Dataset extract
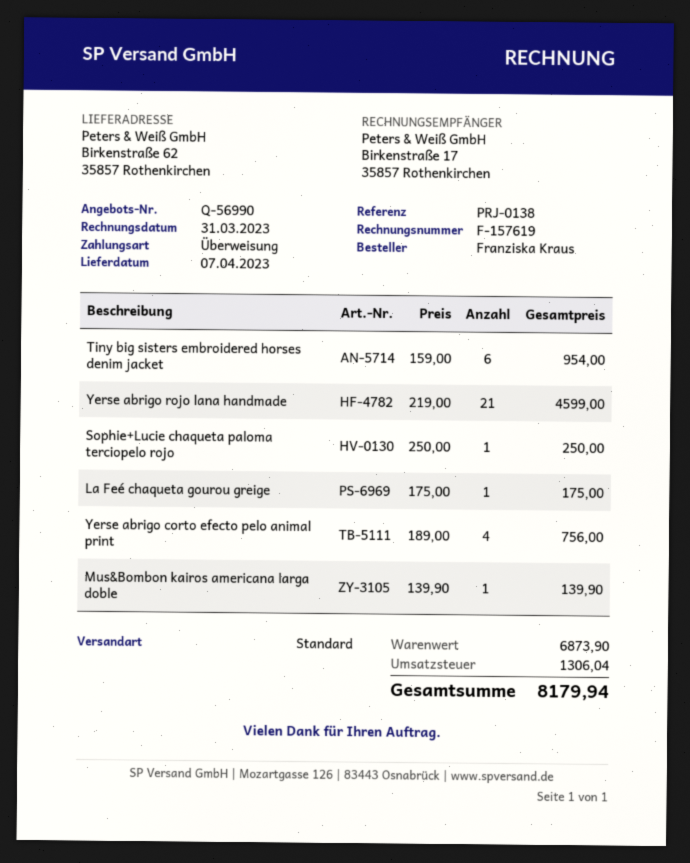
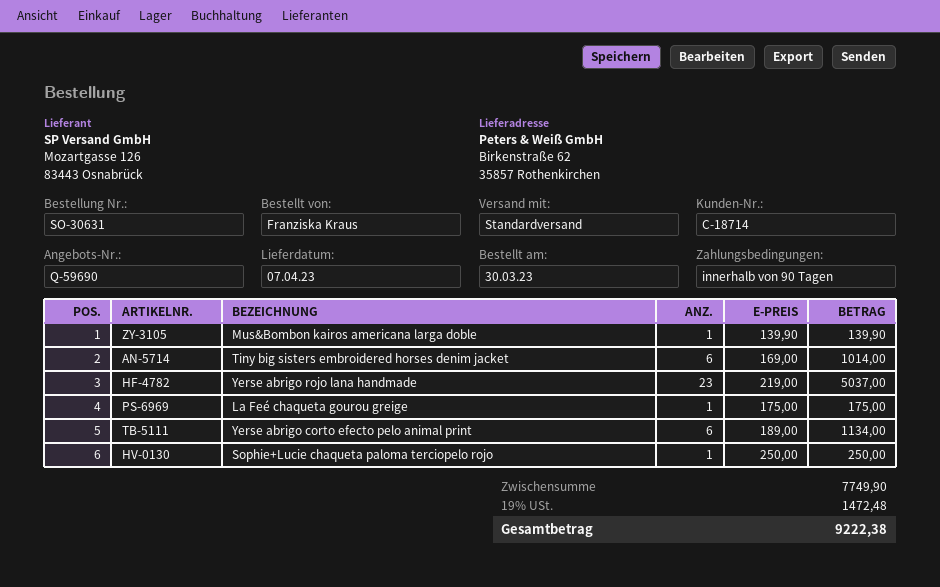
quote number: Q-56990 -> Q-59690
Tiny big sisters embroidered horses denim jacket: 6 x 159.00 = 954.00 -> 6 x 169.00 = 1014.00
Yerse abrigo rojo lana handmade: 21 x 219.00 = 4599.00 -> 23 x 219.00 = 5037.00
Yerse abrigo corto efecto pelo animal print: 4 x 189.00 = 756.00 -> 6 x 189.00 = 1134.00
subtotal: 6873.90 -> 7749.90
tax: 1306.04 -> 1472.48
total: 8179.94 -> 9222.38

What to do
What you return must match the records line for line, with the pictures left out.

Solution to the problem
quote number: Q-56990 -> Q-59690
Tiny big sisters embroidered horses denim jacket: 6 x 159.00 = 954.00 -> 6 x 169.00 = 1014.00
Yerse abrigo rojo lana handmade: 21 x 219.00 = 4599.00 -> 23 x 219.00 = 5037.00
Yerse abrigo corto efecto pelo animal print: 4 x 189.00 = 756.00 -> 6 x 189.00 = 1134.00
subtotal: 6873.90 -> 7749.90
tax: 1306.04 -> 1472.48
total: 8179.94 -> 9222.38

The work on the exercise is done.